Body odour, for example, may play a role  in how they choose one victim over another.

But mosquitoes are particularly good at sniffing out CO2, which is highly concentrated in the breath of the animals whose blood they feed on - like humans. Mosquitoes can home in on stale, exhaled air from up to 50m away.

It was also known that heat and vision could be important for attracting the blood suckers, but the new study is the first to unpick the distinct role of all three cues.

"We were able to put together a working theory for how all these senses work together in the mosquito, to find a human," said first author Floris van Breugel, from the California Institute of Technology.

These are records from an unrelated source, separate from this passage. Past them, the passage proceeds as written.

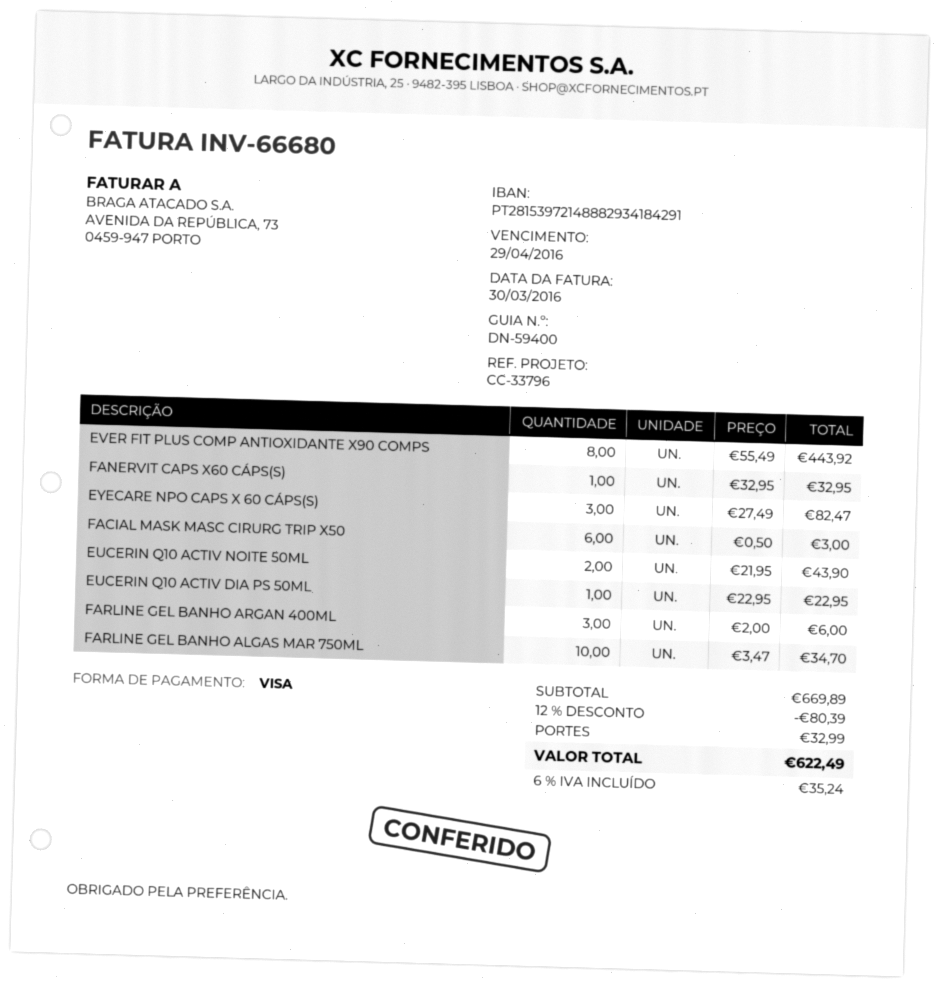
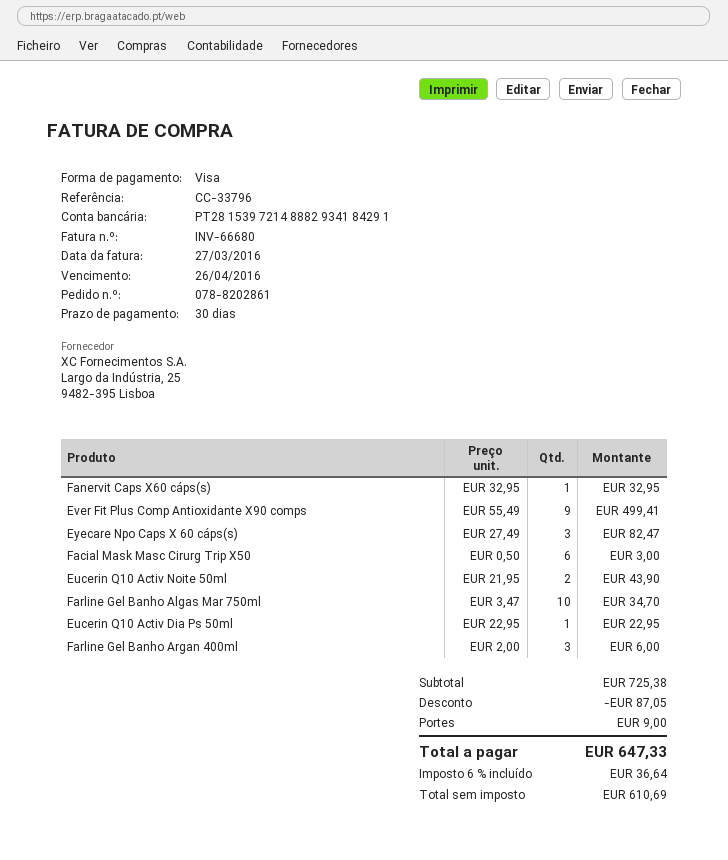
invoice date: 2016-03-30 -> 2016-03-27
due date: 2016-04-29 -> 2016-04-26
EVER FIT PLUS COMP ANTIOXIDANTE X90 COMPS: 8 x 55.49 = 443.92 -> 9 x 55.49 = 499.41
subtotal: 669.89 -> 725.38
discount: 80.39 -> 87.05
shipping: 32.99 -> 9.00
tax: 6% = 35.24 -> 6% = 36.64
total: 622.49 -> 647.33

The researchers tracked the movement of hungry, female mosquitoes inside a wind tunnel

The key to the experiments was separating the different stimuli: smell, vision and heat. These were represented by a plume of CO2, a black spot on the floor of the wind tunnel, and a heated glass plate that was otherwise invisible.

"We were able to see how the mosquitoes' reactions to each of those three stimuli interacted," Dr van Breugel told the BBC.

For example, if the insects were presented with a black spot in an otherwise empty wind tunnel, they left it alone. But if the CO2 plume was there as well, they would sniff it out and then head for the visual stimulus.

"They only pay attention to visual features after they detect an odour that indicates the presence of a host nearby," said Dr Michael Dickinson, the study's senior author.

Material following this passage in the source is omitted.